Saturday, June 12, 2010

Fog so thick it was blinding...

I know the fog was rather heavy in Campbellville last night, but I'm pretty sure I saw the 9th Race favourite, Mcaracas, get roller-derbied in the stretch by the eventual winner, Keystone Raptor. I have to admit, though -- my eyes aren't as good as they used to be now that I'm well into my 33rd year. Watch the replay on your next visit to Standardbred Canada's web site (which is ridiculously ironic) for yourself and arrive at your own opinion. It isn't that big of a deal, I suppose -- it was only a $100,000 event that handled $148,867 worth of customers' money -- a total that doesn't include the money taken in on the Late Pick Four or the Pick Threes that began in the 7th and the 8th. Yeah, never mind -- I mean, at least all of the drivers reported to their horses two minutes prior to the post parade.

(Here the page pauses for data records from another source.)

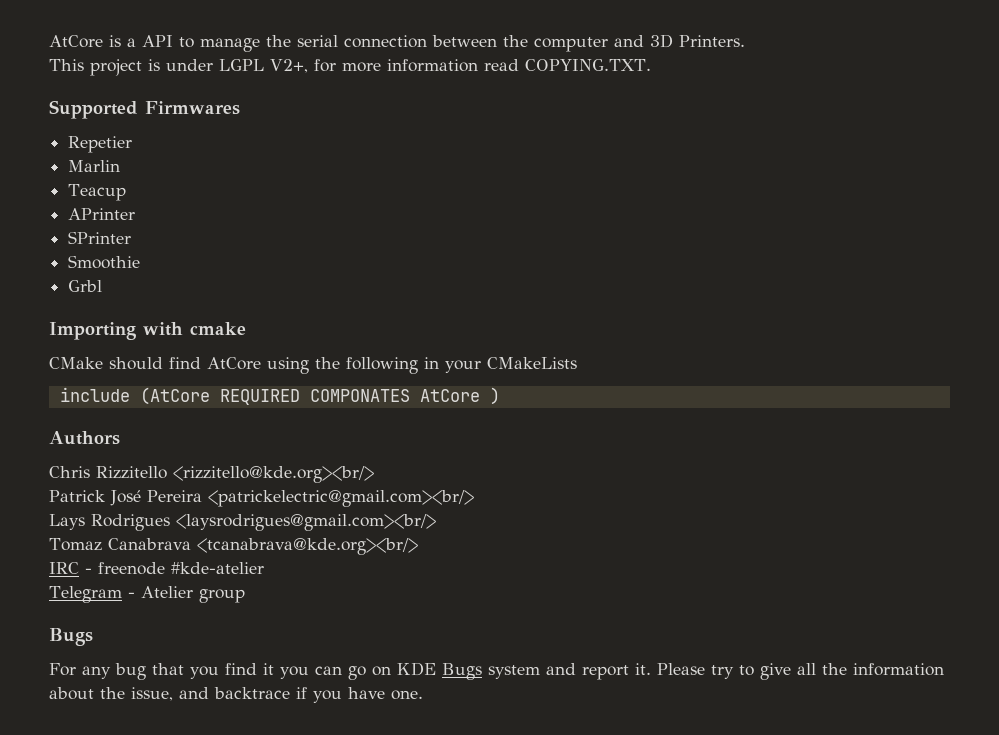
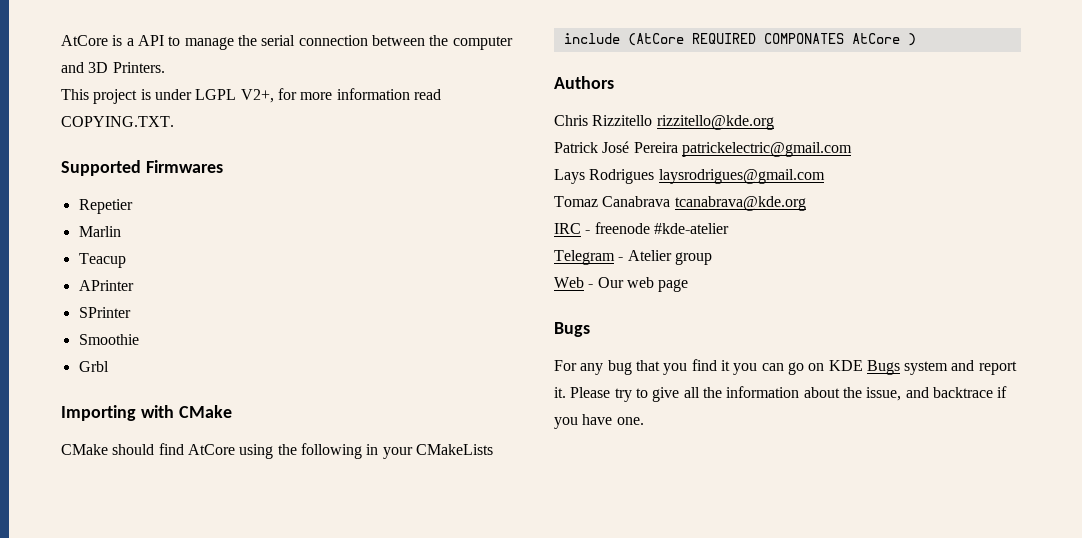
- Importing with cmake
+ Importing with CMake
- Chris Rizzitello <rizzitello@kde.org><br/>
+ Chris Rizzitello rizzitello@kde.org
- Patrick José Pereira <patrickelectric@gmail.com><br/>
+ Patrick José Pereira patrickelectric@gmail.com
- Lays Rodrigues <laysrodrigues@gmail.com><br/>
+ Lays Rodrigues laysrodrigues@gmail.com
- Tomaz Canabrava <tcanabrava@kde.org><br/>
+ Tomaz Canabrava tcanabrava@kde.org
+ Web - Our web page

I often find myself in hot water when I share my opinion about a sport for which I have unparalleled passion, so I'll leave committing such an offense to all of you. What do you think? Take the time to leave a comment below and I'll be sure to post those which don't contain vulgar language. Leave your name, too, and don't be apprehensive -- there's nothing to be afraid of. If there is an issue that requires further discussion, it's one of accountability, integrity and transparency and everyone involved in the sport of harness racing is in favour of accountability, integrity and transparency, right?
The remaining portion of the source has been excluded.